World Mental Health Day was a week ago and for that reason, I really want to write about some things that I have found to have helped me. That doesn't mean they will necessarily work for you as every individual is different but they are definitely worth a try. I won't cover them all today but I will talk about a couple.
1. A decent sleeping schedule (getting at least 8 hours a night)
This is much easier said than done, I know. I have struggled with sleeping my whole life. But, it is possible. I'm not saying that you will get a full nights sleep without waking at all every night but doing these things could help: Go to bed at the same time every night and get up at the same time every day. Even if you cannot sleep, resting and lying down is still beneficial to you. Even if you have slept poorly the night before, get up at your usual time anyway. If you keep doing this, you will be training your body and getting it used to the schedule so that in time, it gets easier.
2. Eat little and often
I used to be very fit and very healthy until I moved out of my family home when I was 18 years old. I will be honest, since then I have gained 5 stone. You may choose not to decide to take advice from me due to this but I can only share what is helping me right now. And that is to eat small amounts often. I am currently trying to eat every 3 hours. But rather than eat crisps and chocolate, I'm eating fruit (especially apples as I find them very filling), smoothies and yogurt. Really try and find food that is healthy but filling for you, it makes so much difference.
I will continue to write out some tips and tricks that are currently helping to improve my mental health in the next blog.

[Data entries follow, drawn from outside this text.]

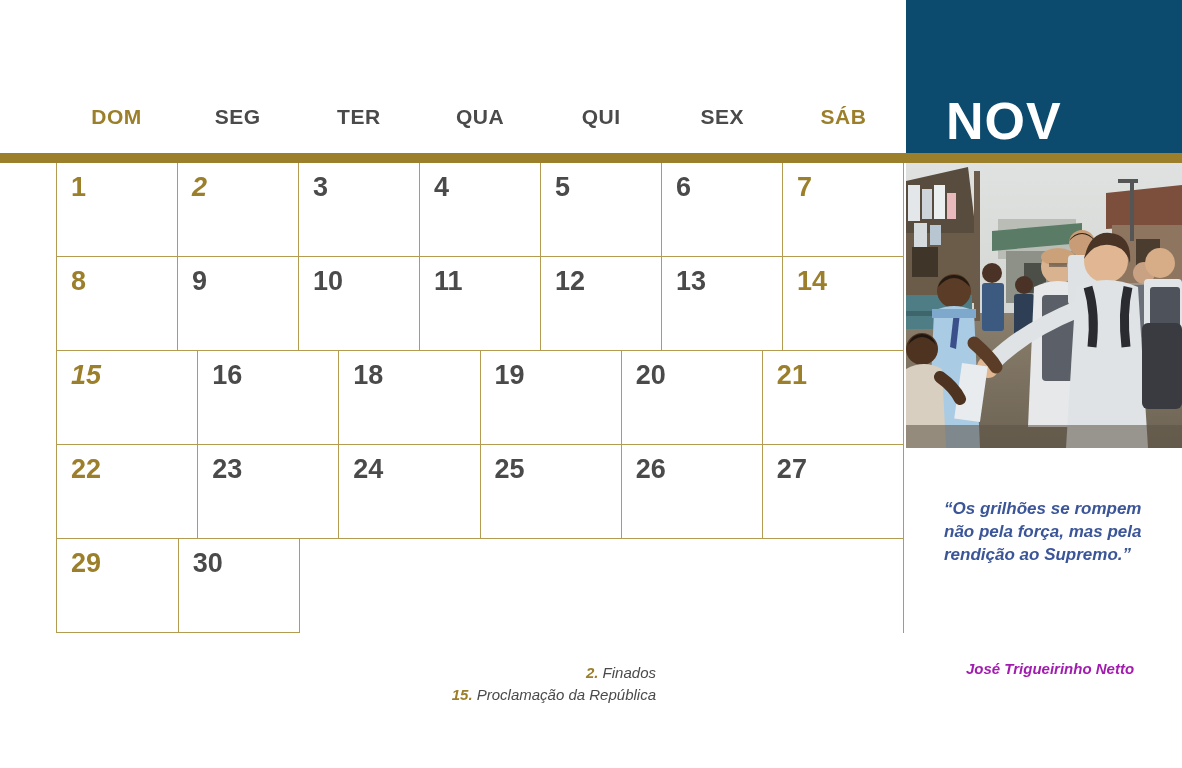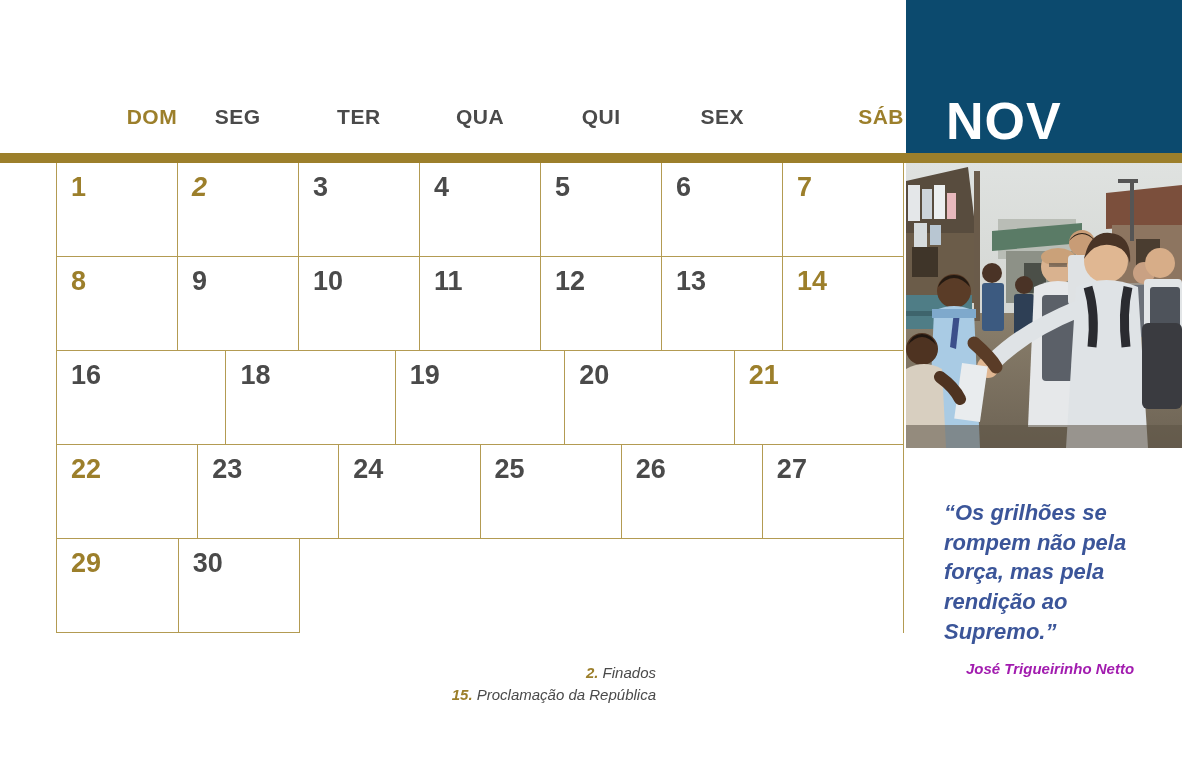--- a/index.html
+++ b/index.html
@@ -30,21 +30,21 @@
   
   .weekday-row{
     position:absolute; left:56px; top:105px; width:848px; height:40px;
     display:flex;
   }
   .weekday{
     flex:1 1 0; text-align:center;
     font-size:21px; font-weight:bold; letter-spacing:0.5px;
     color:#4a4a4a;
   }
-  .weekday.accent{ color:#9c7f2b;text-align:right; }
+  .weekday.accent{ color:#9c7f2b; }
 
   
   .calendar-grid{
     position:absolute; left:56px; top:163px; width:848px; height:470px;
   }
   .week-row{ display:flex; height:94px; }
   .day-cell{
     flex:1 1 0; position:relative;
     border-right:1px solid #b39b52;
     border-bottom:1px solid #b39b52;
@@ -75,21 +75,21 @@
   }
   .photo svg{ display:block; width:100%; height:100%; }
 
   
   .quote-panel{
     position:absolute; left:906px; top:448px; width:276px; height:320px;
     background:#ffffff;
   }
   .quote-text{
     position:absolute; left:38px; top:50px; width:215px;
-    color:#3b5599; font-size:22px; font-weight:bold; font-style:italic;
+    color:#3b5599; font-size:17px; font-weight:bold; font-style:italic;
     line-height:1.35;
   }
   .quote-author{
     position:absolute; left:38px; top:212px; width:230px;
     color:#a21caf; font-size:15px; font-weight:bold; font-style:italic;margin-left:22px;
   }
 
   
   .grid-right-edge{
     position:absolute; left:903px; top:445px; width:1px; height:188px;
@@ -156,20 +156,23 @@
         <div class="day-num">12</div>
       </div>
       <div class="day-cell">
         <div class="day-num">13</div>
       </div>
       <div class="day-cell">
         <div class="day-num weekend">14</div>
       </div>
     </div>
     <div class="week-row">
+      <div class="day-cell">
+        <div class="day-num holiday">15</div>
+      </div>
       <div class="day-cell">
         <div class="day-num">16</div>
       </div>
       <div class="day-cell">
         <div class="day-num">18</div>
       </div>
       <div class="day-cell">
         <div class="day-num">19</div>
       </div>
       <div class="day-cell">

Before I head off, I'd like to write about the start of my trauma CBT. I started this last Wednesday and let me say this, it was not easy. I had to talk outloud about the traumatic situation I was in as a teenager. The one that gives me nightmares and keeps me awake at night. But I had to talk about it as if it was happening now. Instead of saying 'I was', I said 'I am'. It was also recorded. After this, I wrote down my nowness, vividness and distress levels. Over the coming weeks I now have to listen to this recording every 2 days and record these 3 things again. The purpose of this is to expose me to it slowly over a period of time and hopefully in doing this, it will get easier to hear/go through and those percentages will go down. Hopefully one day, it won't affect me nearly as much as it does now. I have complete faith in my therapist and although its incredibly difficult, I believe that she knows what she's doing and I will try.
Today when I went to see her, she wanted to try and alter my mindset. Last week as I spoke, she wrote down things that she wanted to talk about in todays session. I blame myself for what happened. I feel a lot of guilt, shame and I'm humiliated. I feel like what happened was my fault. I know deep down it is not, but I need to train my brain to have that as my first thought and not having to dig for it. Todays session was the first one where I really felt like I was going somewhere. I do believe I am in a better place mentally thanks to today and I will continue to work on it and I will overcome this.
For anyone who is struggling, you aren't alone and please don't stop trying. It takes time and a huge amount of hard work but when you start feeling that small bit of hope and that small bit of progress, you know it will be worth it in the end.